__What is expected__.
Using the records below, please work out how many lines contain "right"; answer with the number alone.

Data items
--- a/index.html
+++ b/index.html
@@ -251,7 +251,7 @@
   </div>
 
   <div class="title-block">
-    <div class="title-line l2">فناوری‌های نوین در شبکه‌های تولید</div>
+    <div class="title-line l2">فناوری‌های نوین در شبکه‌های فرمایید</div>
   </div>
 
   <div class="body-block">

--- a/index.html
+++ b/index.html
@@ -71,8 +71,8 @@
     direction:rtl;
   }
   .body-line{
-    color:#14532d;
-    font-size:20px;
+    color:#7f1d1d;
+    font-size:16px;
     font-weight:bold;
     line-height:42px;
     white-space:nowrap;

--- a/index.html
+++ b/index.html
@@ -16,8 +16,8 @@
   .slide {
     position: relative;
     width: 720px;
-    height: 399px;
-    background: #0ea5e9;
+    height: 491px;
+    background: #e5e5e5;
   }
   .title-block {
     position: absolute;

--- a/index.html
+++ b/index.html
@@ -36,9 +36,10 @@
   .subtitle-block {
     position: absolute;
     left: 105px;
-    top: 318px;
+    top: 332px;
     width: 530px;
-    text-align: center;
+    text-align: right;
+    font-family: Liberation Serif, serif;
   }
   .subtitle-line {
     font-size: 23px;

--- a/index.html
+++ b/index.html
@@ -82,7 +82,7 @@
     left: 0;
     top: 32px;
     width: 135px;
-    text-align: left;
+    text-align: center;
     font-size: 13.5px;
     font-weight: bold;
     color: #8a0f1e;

...

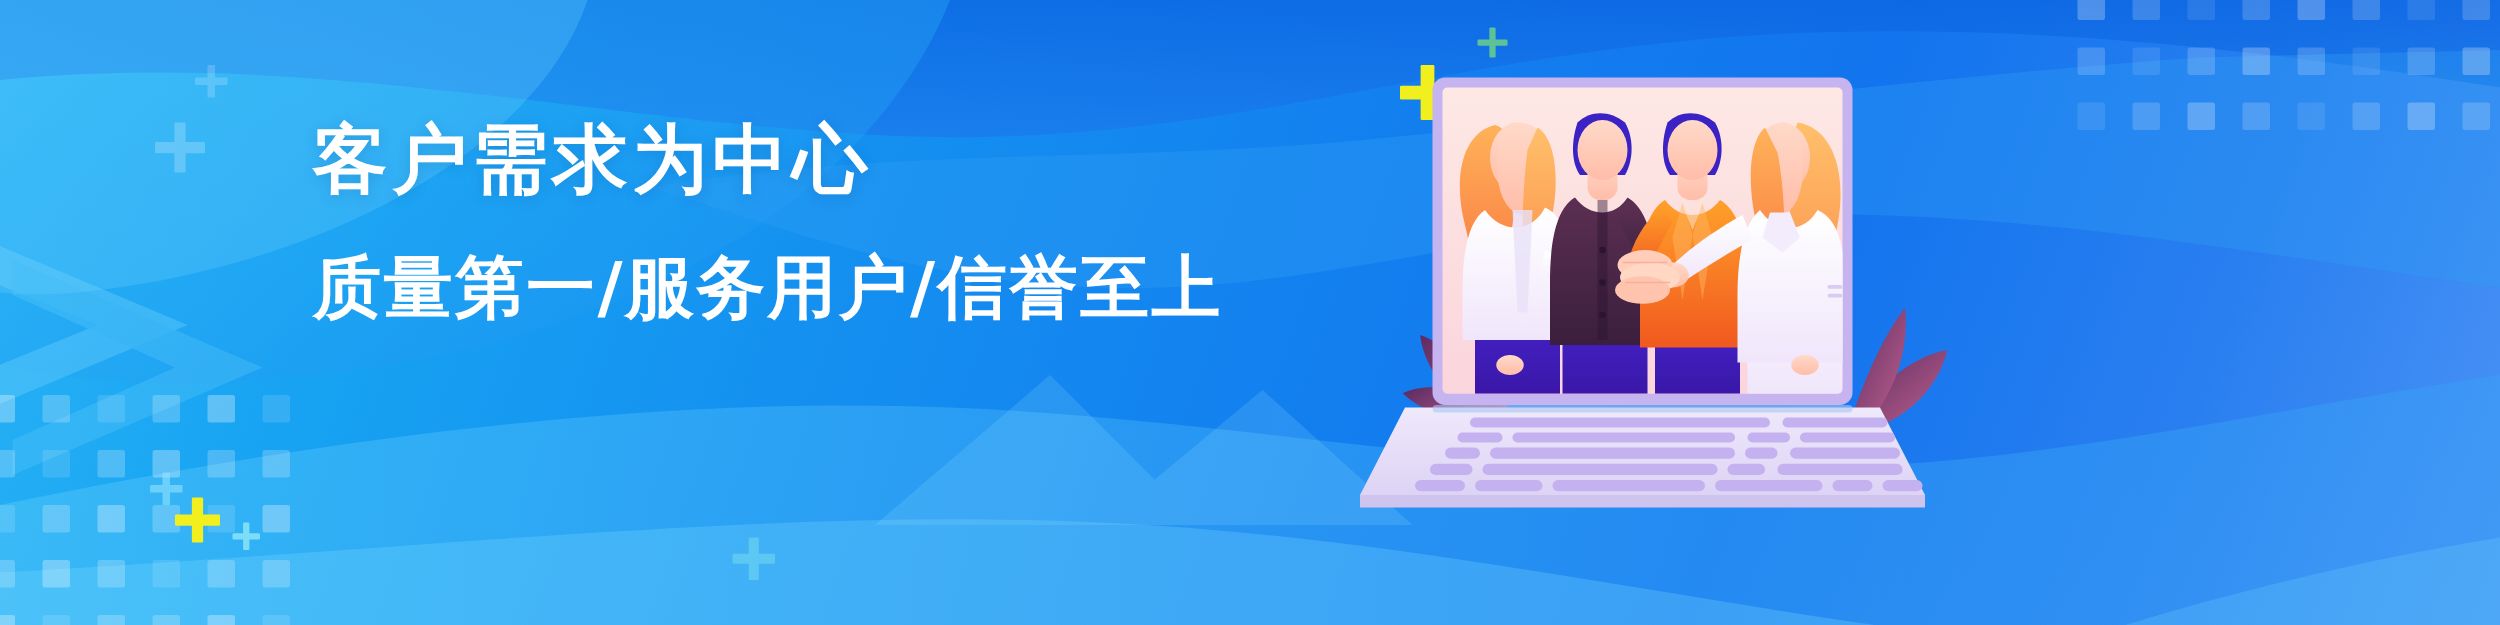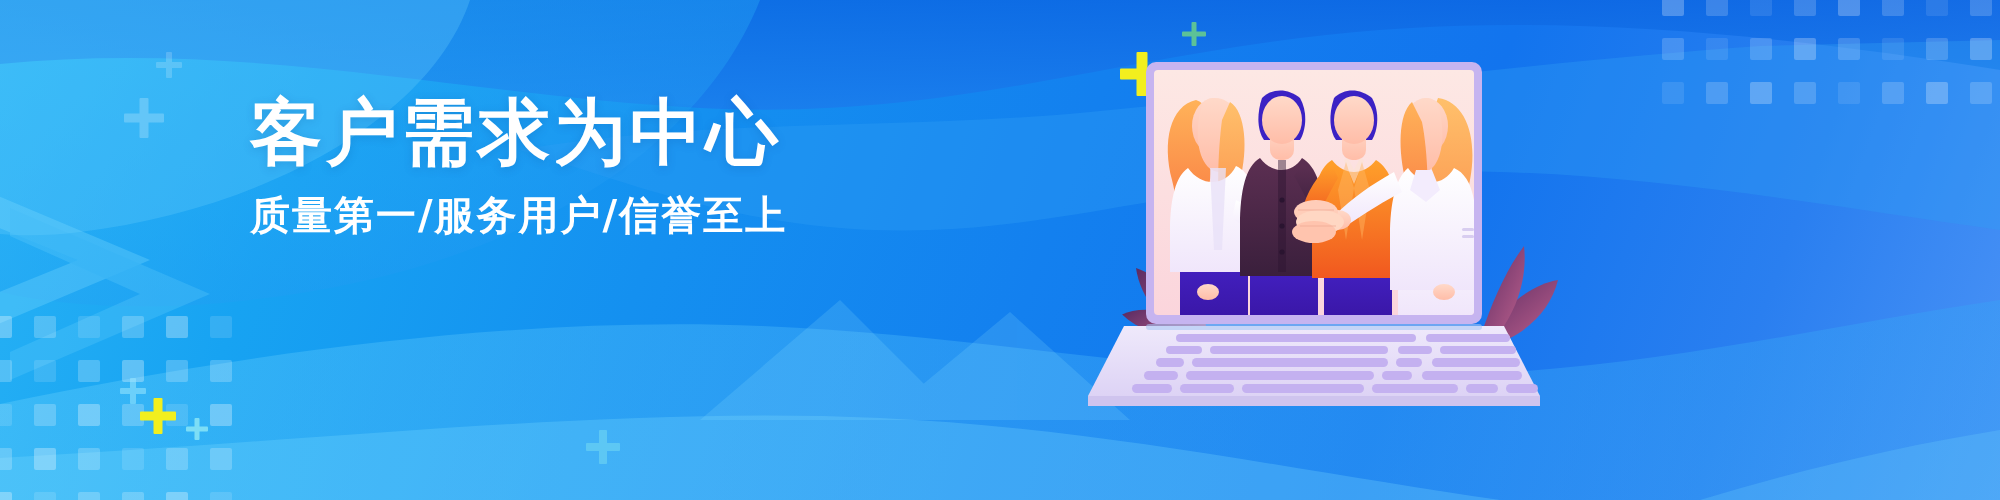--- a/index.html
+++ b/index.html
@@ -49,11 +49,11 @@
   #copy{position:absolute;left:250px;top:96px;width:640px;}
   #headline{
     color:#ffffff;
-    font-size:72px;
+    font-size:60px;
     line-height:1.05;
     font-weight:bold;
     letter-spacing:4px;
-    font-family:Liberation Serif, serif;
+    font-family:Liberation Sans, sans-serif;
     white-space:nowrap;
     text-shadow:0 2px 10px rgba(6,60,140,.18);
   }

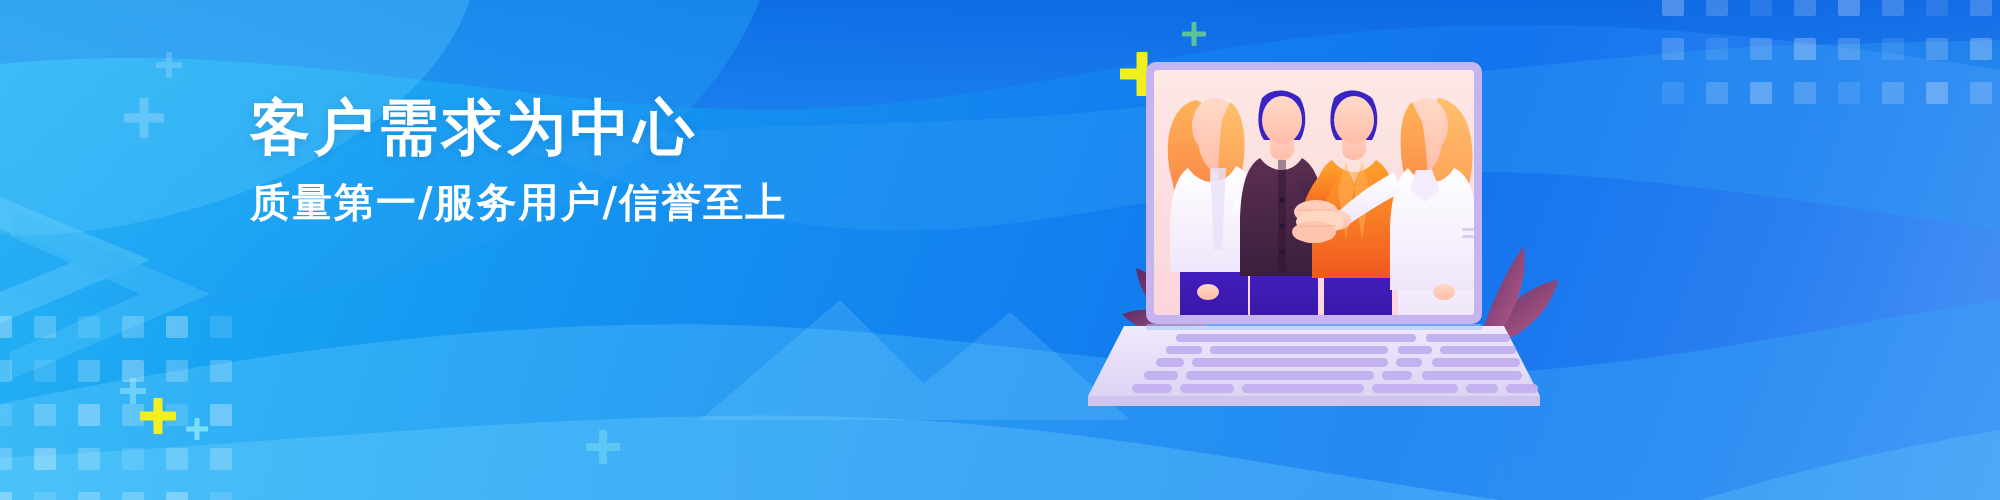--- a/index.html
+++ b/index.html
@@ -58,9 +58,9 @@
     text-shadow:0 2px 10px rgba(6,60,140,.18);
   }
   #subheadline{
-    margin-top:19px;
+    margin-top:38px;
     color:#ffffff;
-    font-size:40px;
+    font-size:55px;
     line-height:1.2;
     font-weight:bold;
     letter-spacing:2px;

==

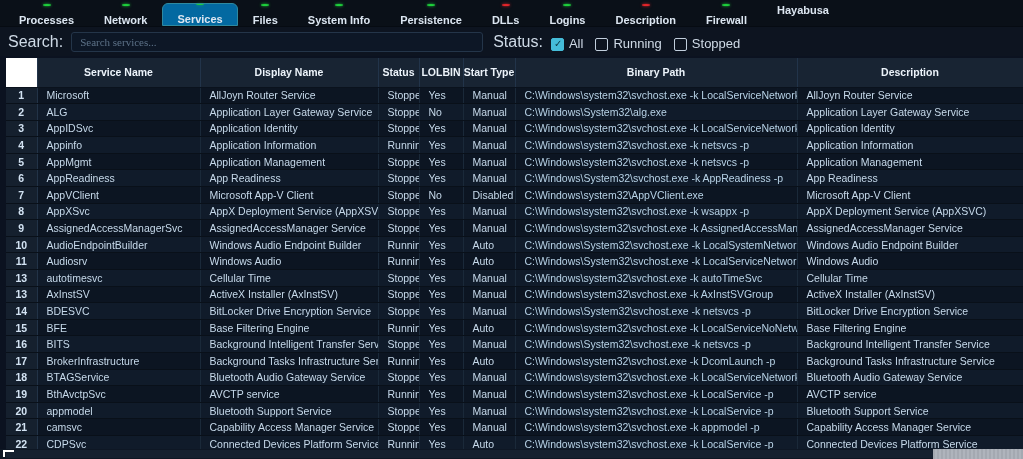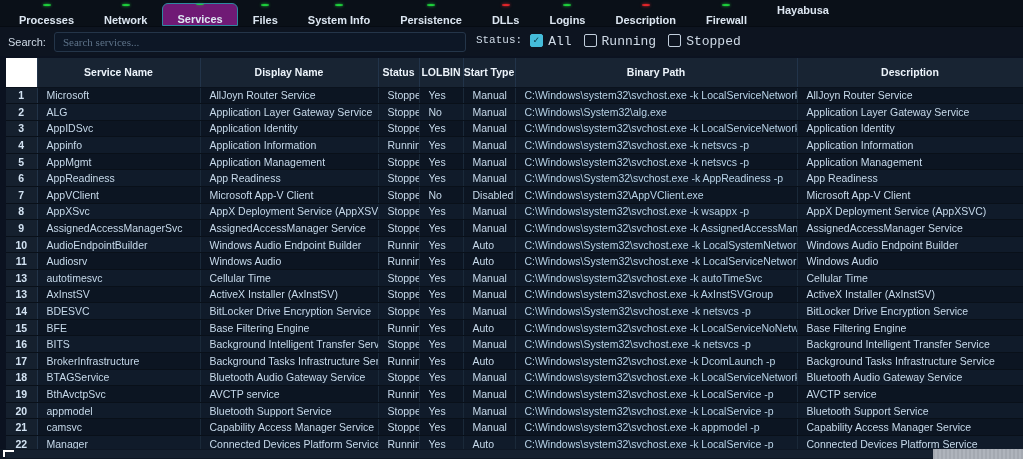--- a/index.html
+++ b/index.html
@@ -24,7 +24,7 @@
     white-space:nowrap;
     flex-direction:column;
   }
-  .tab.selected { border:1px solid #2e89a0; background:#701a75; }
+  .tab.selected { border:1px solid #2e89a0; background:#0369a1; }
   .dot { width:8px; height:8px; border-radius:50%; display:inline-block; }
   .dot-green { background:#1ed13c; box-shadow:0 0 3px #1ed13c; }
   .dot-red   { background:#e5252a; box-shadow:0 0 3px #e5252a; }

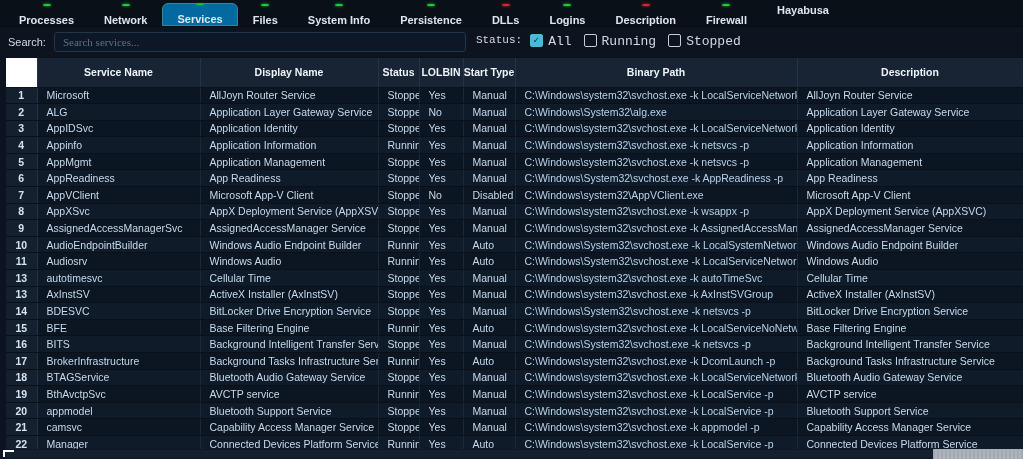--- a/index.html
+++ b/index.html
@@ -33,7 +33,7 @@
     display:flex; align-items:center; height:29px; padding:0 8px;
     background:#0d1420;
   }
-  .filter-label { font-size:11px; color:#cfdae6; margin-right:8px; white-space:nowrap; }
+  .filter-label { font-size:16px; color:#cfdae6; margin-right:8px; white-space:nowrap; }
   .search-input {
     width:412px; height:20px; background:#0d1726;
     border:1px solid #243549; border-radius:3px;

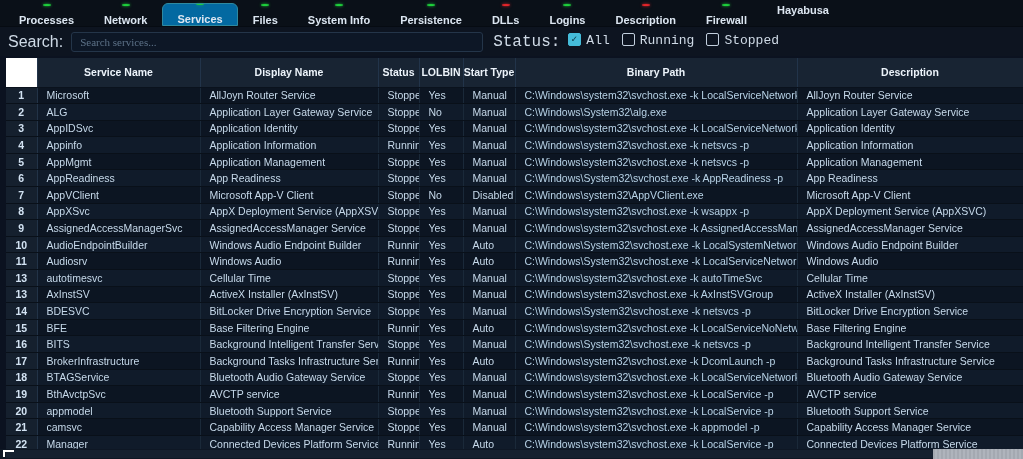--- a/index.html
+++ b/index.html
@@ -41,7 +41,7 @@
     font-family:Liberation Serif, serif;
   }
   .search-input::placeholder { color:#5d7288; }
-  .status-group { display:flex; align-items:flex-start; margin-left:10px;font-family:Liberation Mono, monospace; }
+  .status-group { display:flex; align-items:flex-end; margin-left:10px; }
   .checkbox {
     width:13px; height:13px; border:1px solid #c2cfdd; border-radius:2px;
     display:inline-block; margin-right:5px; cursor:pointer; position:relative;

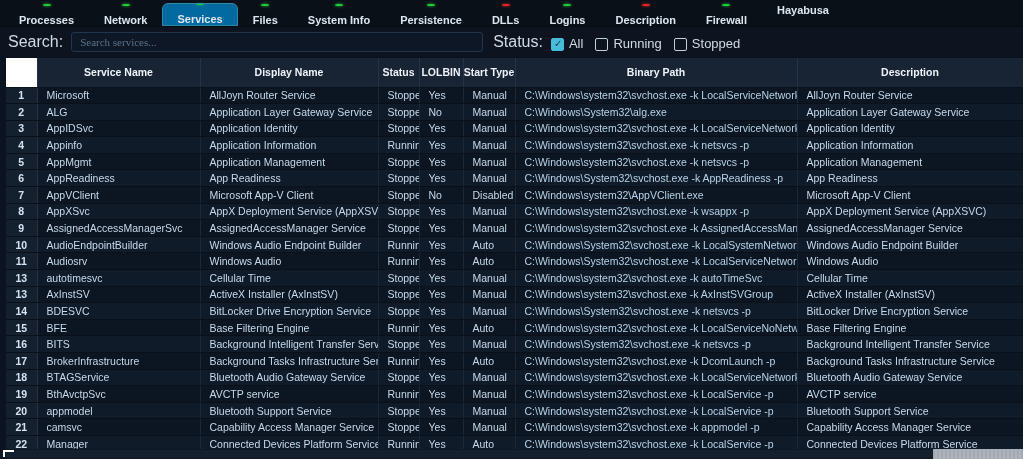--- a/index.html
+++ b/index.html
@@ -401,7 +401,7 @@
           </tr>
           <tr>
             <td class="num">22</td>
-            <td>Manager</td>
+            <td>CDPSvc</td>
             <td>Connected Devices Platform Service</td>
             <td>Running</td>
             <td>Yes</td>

__Answer to the problem__.
4